### WORK TO BE COMPLETED
Output the records below in full, word for word; pictures do not belong in it.

**********

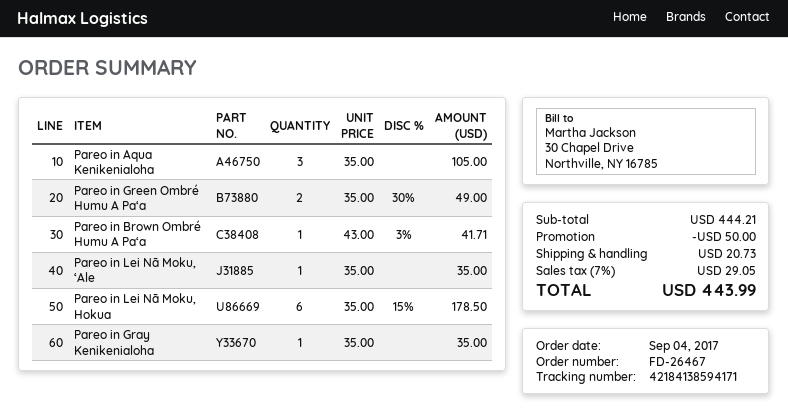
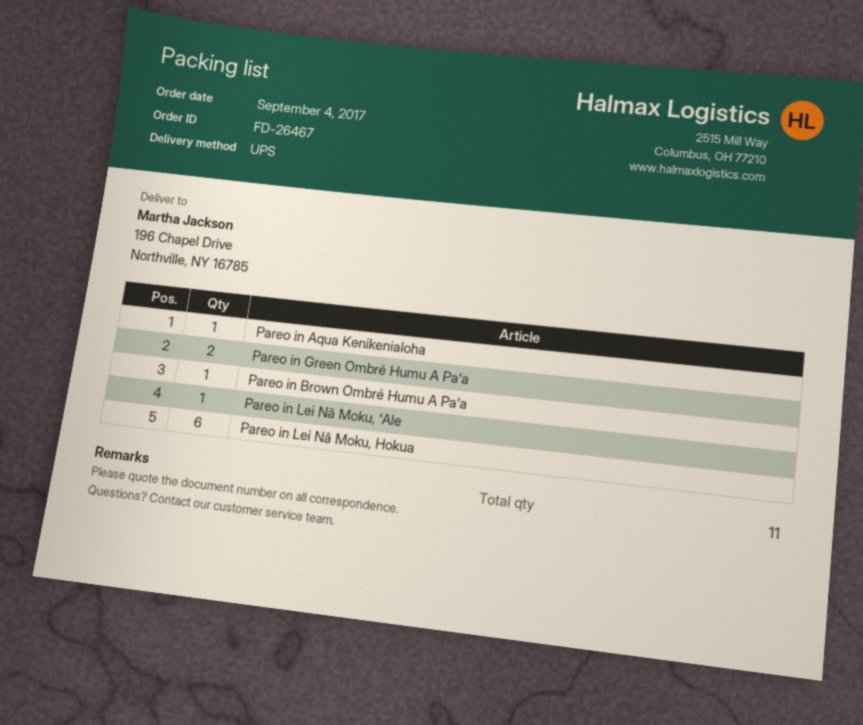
Pareo in Aqua Kenikenialoha: 3 -> 1
Pareo in Gray Kenikenialoha: 1 -> none

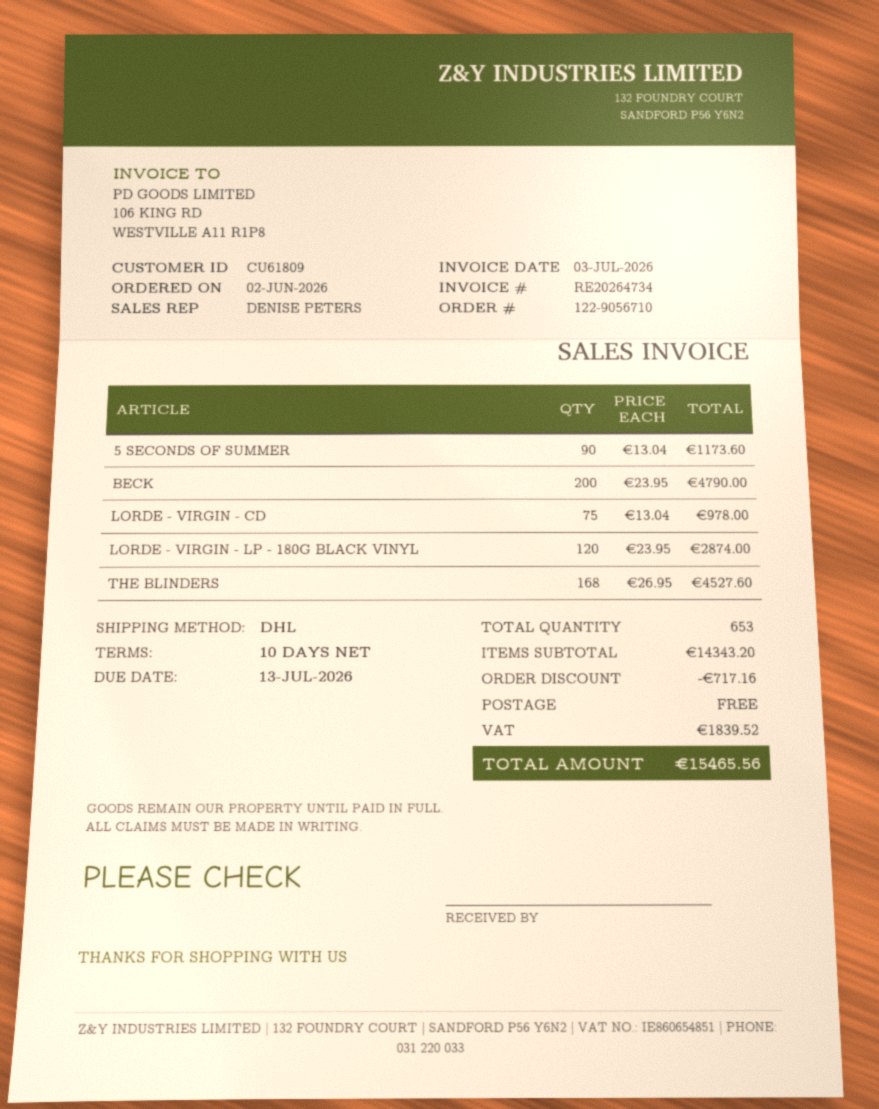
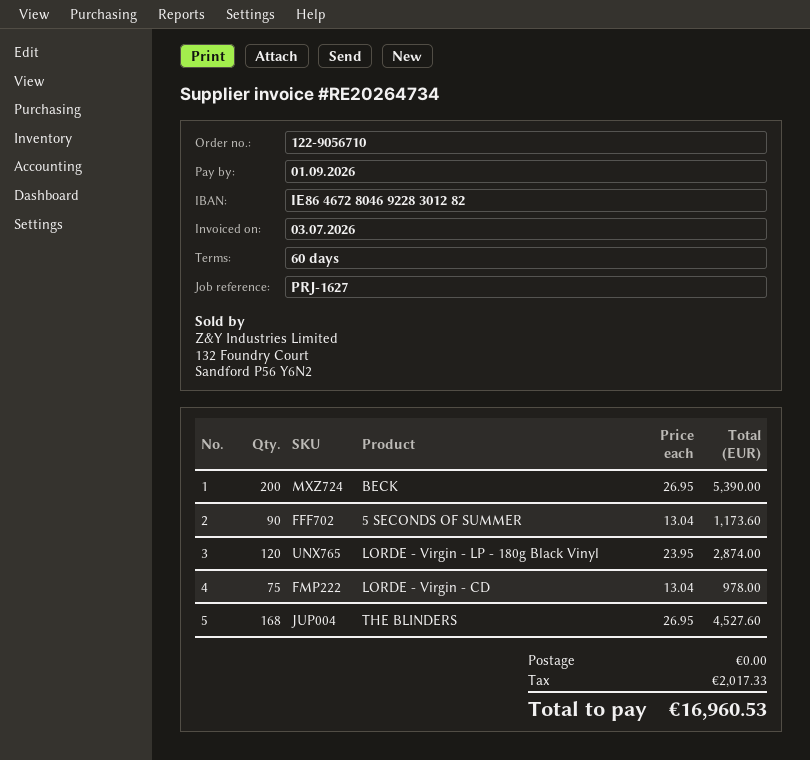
payment terms: 10 days -> 60 days
due date: 2026-07-13 -> 2026-09-01
BECK: 200 x 23.95 = 4790.00 -> 200 x 26.95 = 5390.00
discount: 717.16 -> none
tax: 1839.52 -> 2017.33
total: 15465.56 -> 16960.53

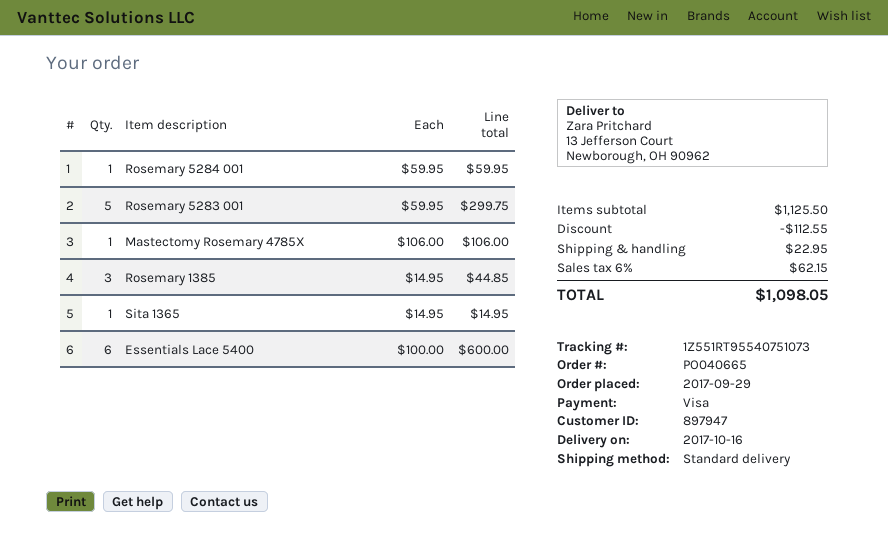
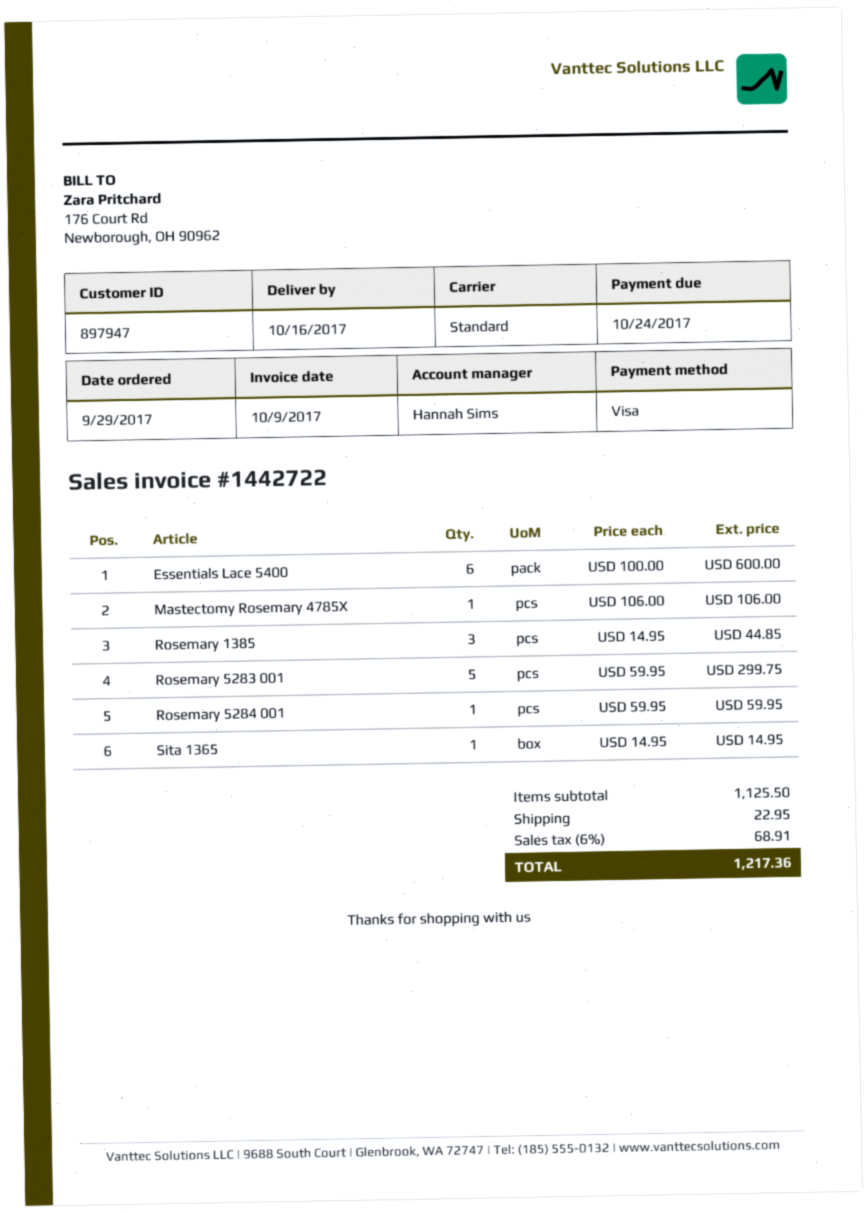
discount: 112.55 -> none
tax: 6% = 62.15 -> 6% = 68.91
total: 1098.05 -> 1217.36

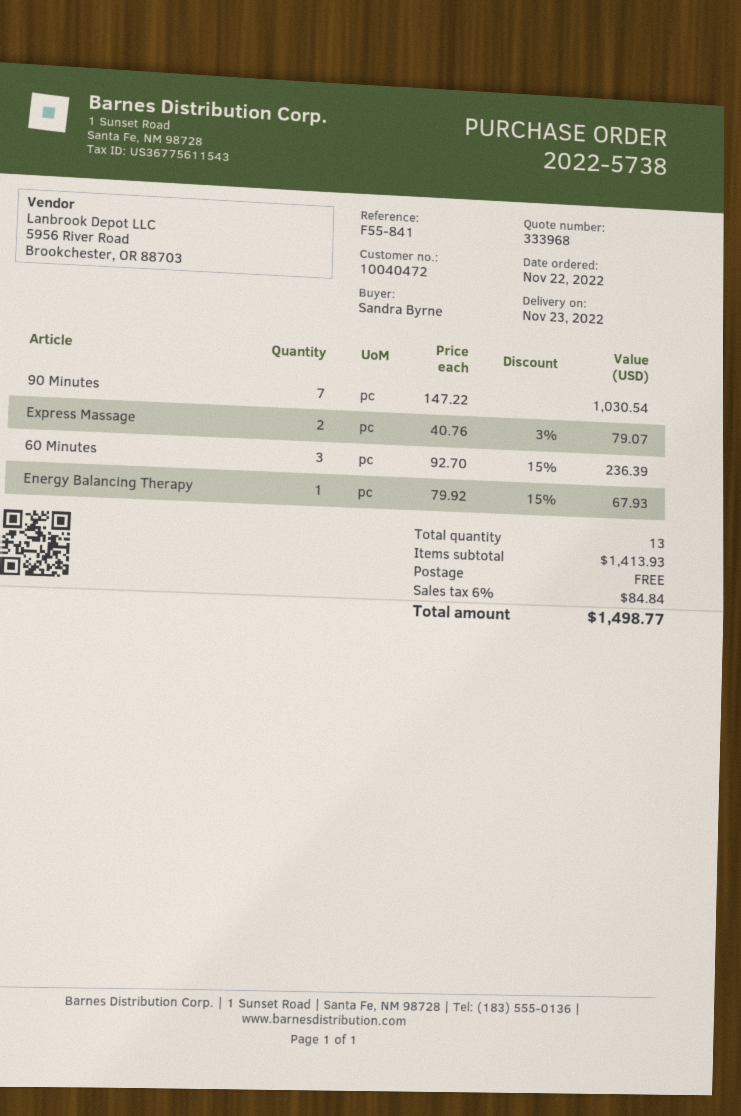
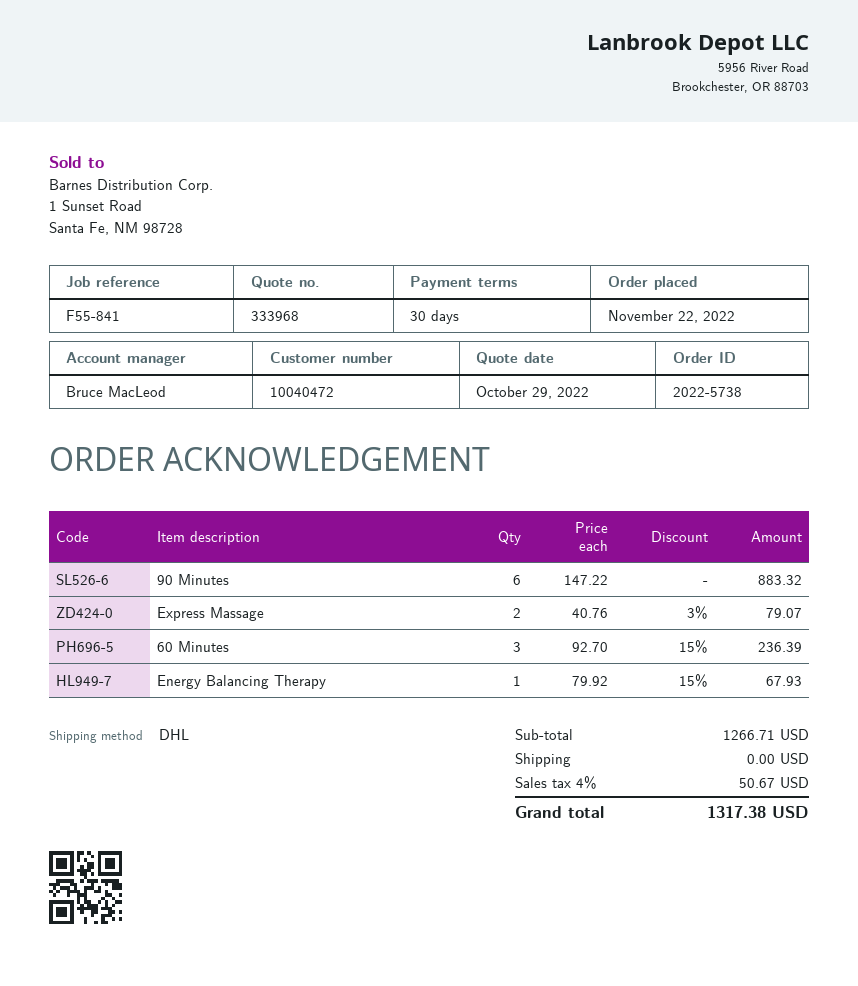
90 Minutes: 7 x 147.22 = 1030.54 -> 6 x 147.22 = 883.32
subtotal: 1413.93 -> 1266.71
tax: 6% = 84.84 -> 4% = 50.67
total: 1498.77 -> 1317.38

**********

### REPLY
Pareo in Aqua Kenikenialoha: 3 -> 1
Pareo in Gray Kenikenialoha: 1 -> none

payment terms: 10 days -> 60 days
due date: 2026-07-13 -> 2026-09-01
BECK: 200 x 23.95 = 4790.00 -> 200 x 26.95 = 5390.00
discount: 717.16 -> none
tax: 1839.52 -> 2017.33
total: 15465.56 -> 16960.53

discount: 112.55 -> none
tax: 6% = 62.15 -> 6% = 68.91
total: 1098.05 -> 1217.36

90 Minutes: 7 x 147.22 = 1030.54 -> 6 x 147.22 = 883.32
subtotal: 1413.93 -> 1266.71
tax: 6% = 84.84 -> 4% = 50.67
total: 1498.77 -> 1317.38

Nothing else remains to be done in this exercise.